** Items from a dataset **

--------------------

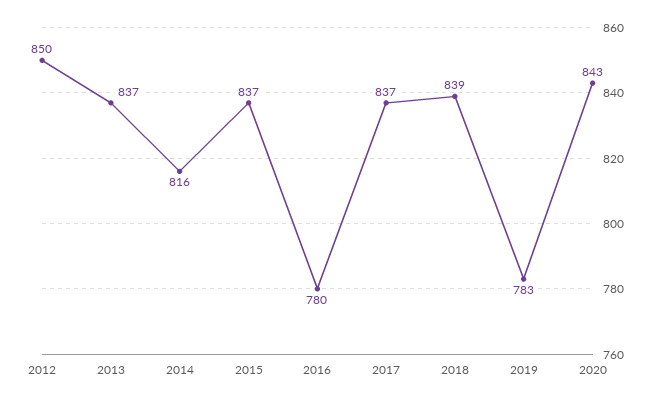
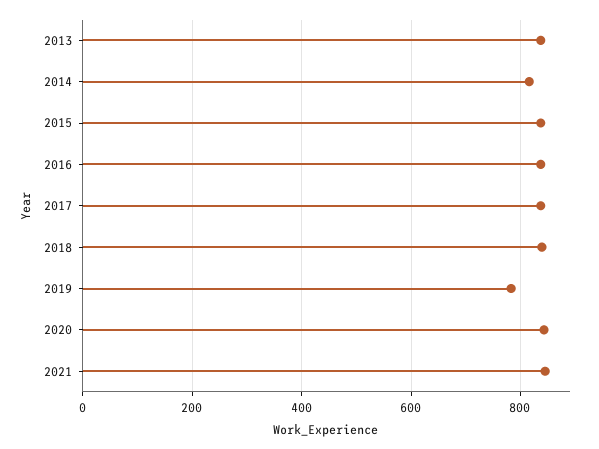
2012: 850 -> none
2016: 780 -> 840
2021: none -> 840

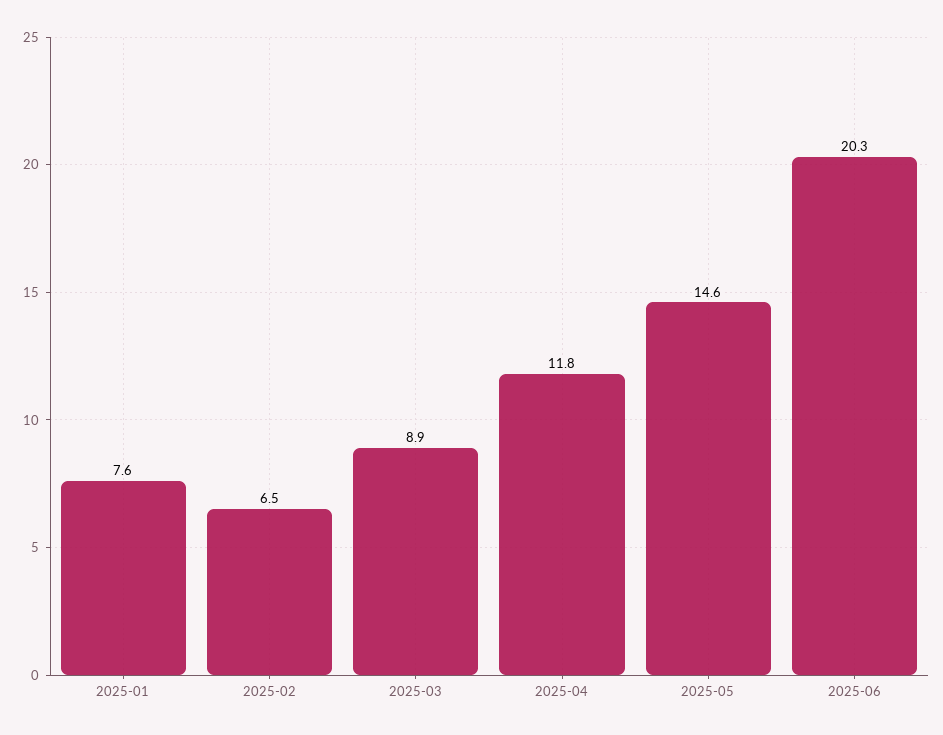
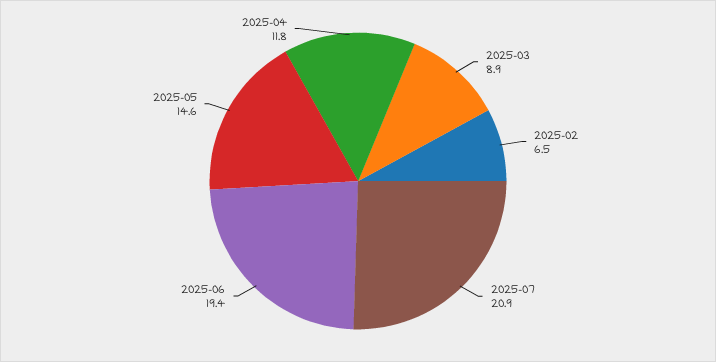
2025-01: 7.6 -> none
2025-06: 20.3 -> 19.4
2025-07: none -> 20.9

--------------------

** EXERCISE GOAL **
Your answer must be every line from the entries that contains the string "none", copied as it stands.

** SOLUTION TO THIS TASK **
2012: 850 -> none
2021: none -> 840
2025-01: 7.6 -> none
2025-07: none -> 20.9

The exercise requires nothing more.